For a while I had taken myself off the anti-depressents. Let myself off the leash so to speak. Thinking ‘I don’t need these everything is fine.’ And things were fine for a little while when the drugs were still finding their way out of my system.
But when they were all gone the panic attacks, anxiety and depression came back. I started thinking about death more than the usual amount, and even had a plan of how I was going to kill myself.
Well now I am back on, but not at my previous dose. Things are a lot better, but not healed exactly.

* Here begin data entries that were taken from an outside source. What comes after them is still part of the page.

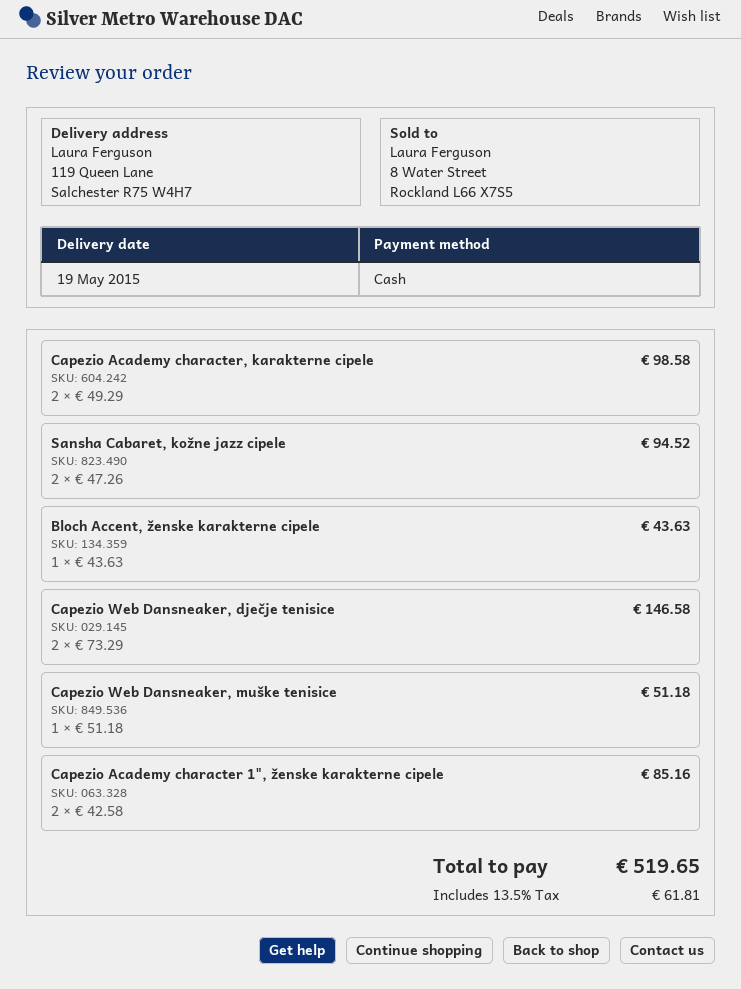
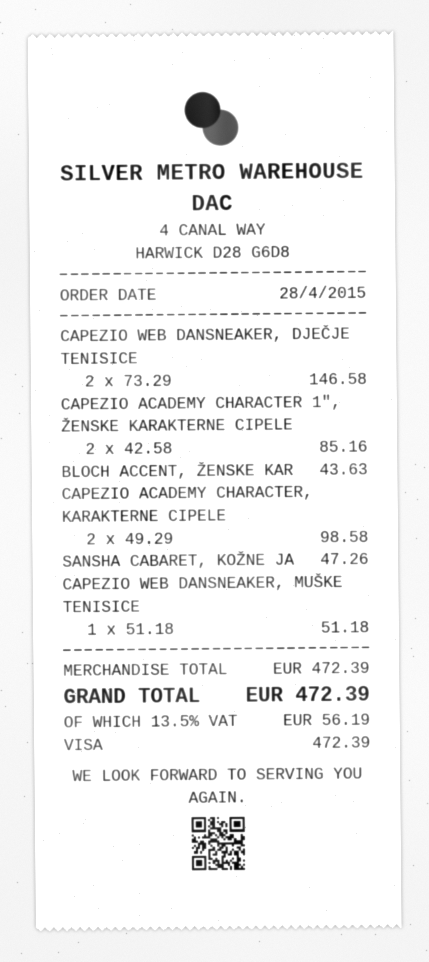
payment method: cash -> Visa
Sansha Cabaret, kožne jazz cipele: 2 x 47.26 = 94.52 -> 1 x 47.26 = 47.26
tax: 13.5% = 61.81 -> 13.5% = 56.19
total: 519.65 -> 472.39

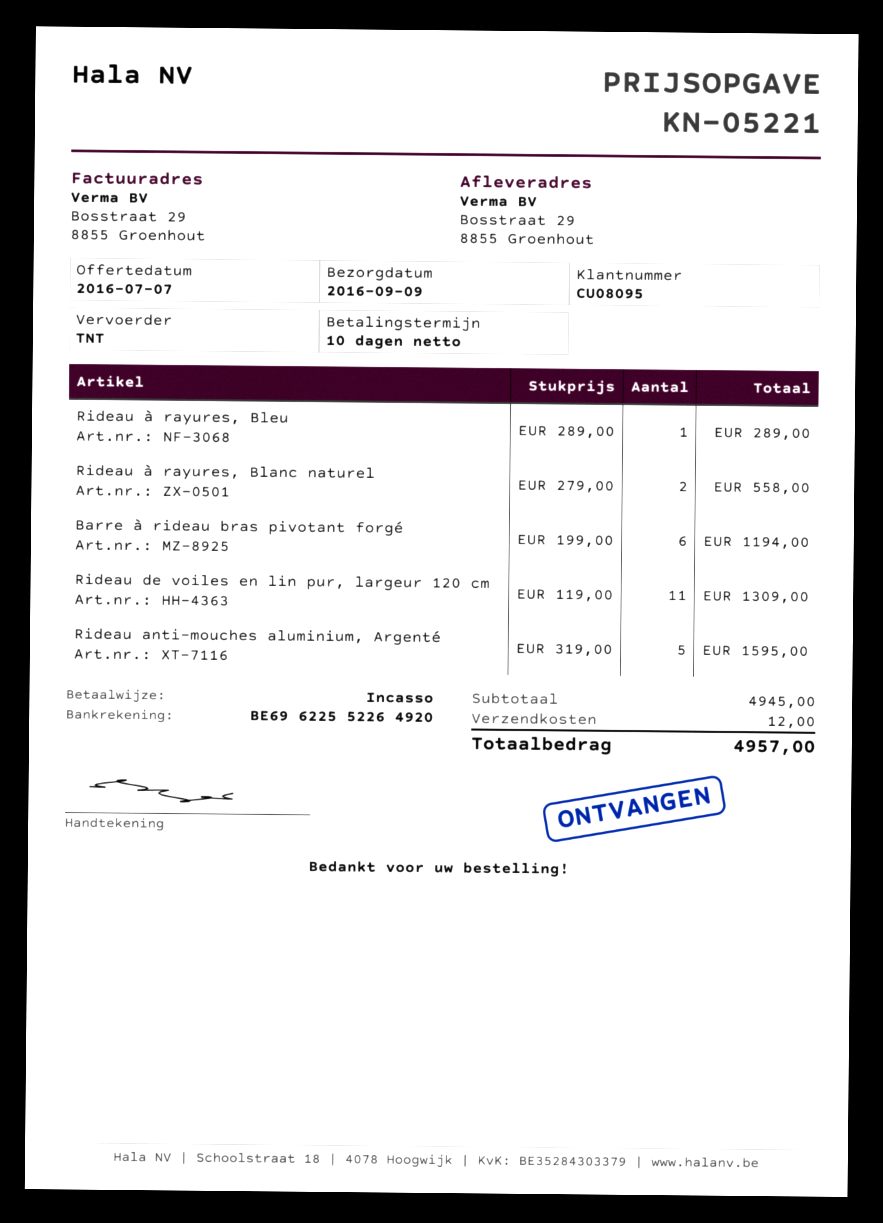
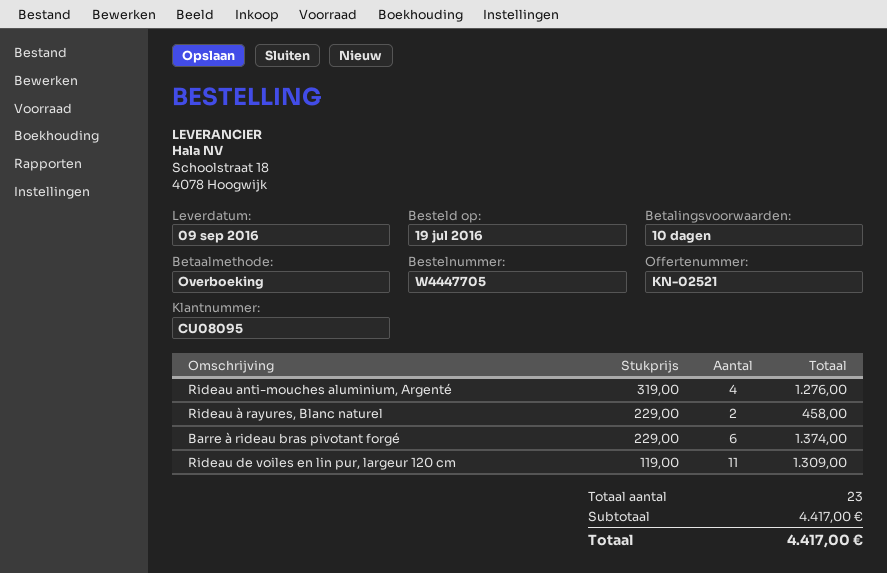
quote number: KN-05221 -> KN-02521
payment method: direct debit -> bank transfer
Rideau à rayures, Bleu: 1 x 289.00 = 289.00 -> none
Rideau à rayures, Blanc naturel: 2 x 279.00 = 558.00 -> 2 x 229.00 = 458.00
Barre à rideau bras pivotant forgé: 6 x 199.00 = 1194.00 -> 6 x 229.00 = 1374.00
Rideau anti-mouches aluminium, Argenté: 5 x 319.00 = 1595.00 -> 4 x 319.00 = 1276.00
subtotal: 4945.00 -> 4417.00
shipping: 12.00 -> none
total: 4957.00 -> 4417.00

As of late I wonder about my level of crazy. Is the level of discord I feel with my partner manufactured in my insane head or are there some issues that need healing. Do I not really know how to be with a man emotionally? Am I too crazy to be with anyone? I still carry all this guilt about the column I wrote. My perception of gender and sexuality is so fluid/queer I didn’t see referring to my boyfriend as a lesbian as insulting. I also thought it was a given that there were things that one would share with their lesbian friends that they might not be able to with their male partners. I see now how it all was hurtful. I am just feeling disjointed confused and sad, and well this week is my last week of therapy. I don’t know what to do, how to feel. I love my partner and don’t want to lose him.
yay drugs?
December 15, 2008 · 3 Comments
Categories: Uncategorized




3 responses so far ↓
lesfriendly // December 16, 2008 at 10:06 am |
aw girl. *pat* i hope everything turns out okay
kelsi // December 16, 2008 at 8:24 pm |
hi darlin’… i’m so sorry things aren’t good for you right now. i know that vast and deep feeling of crazy and inadequacy. it’s awful.
but i hope that if you guys have gotten to the point you’ve gotten, then you’ll be able to talk it through. i do think that just as identifying a lesbian as a straight man would be awkward, i can see why he might have felt misrepresented – but i also know that you’re smart enough to explain why it isn’t a bad thing at all. love you, lady!
dirtandglitter // December 16, 2008 at 11:46 pm |
Lesfriendly- Welcome to my blog. I wish you had arrived at a happier less insane moment in my blogging life, but I am happy you are here. Thanks for the kind words.
Kelsi- I miss you dear heart. I need to keep in touch with you a lot better and am hoping once things even out to be able to do so. I think that things will smoothe out and I do just have to keep in mind that I have a chemical imbalance. Mom says I should go see a psychiatrist and be properly evaluated and I think she is right. I am just afraid to get the “Yep your certifiable” diagnosis. I have always been nuerotic but these past couple months it has been severe ups and downs. I don’t know if it is having a sick mom, living in a foriegn country, graduate school, tension with family, poverty or if it is just that I am crazy. At any rate I am trying to be better. I hope to be able to talk things through with my partner eventually. Now is not the time. Everything is still raw and we just need to get past this. As far as saying he was basically a lesbian, he refers to himself as one all the time and I didn’t realize that was just for us in private. Also I gave him the opportunity to read the column in advance–even emailing it to him. So I really just need to stop flogging myself about this. I feel bad that I hurt his feelings, but I have more than apologized and expressed his importance to me. It wasn’t the lesbian thing that was the only thing that hurt him, it was also the idea that there were things that I would share with my lesbian friends that I might not share with him. I think he felt like I have a secret other life or that there are things I can tell lesbians that I can’t tell him. Which isn’t what I meant by it. It is a challenge for me navigating this world of straight. I have had several years of being queer and this one experience with straightness. And I fail to understand the way men think and process. But he says he is over it and I am the one dragging it on. So I will just let it go and try not to take personally whatever emotions he still has to work through. Anyway I love you friend and will talk to you soon I hope.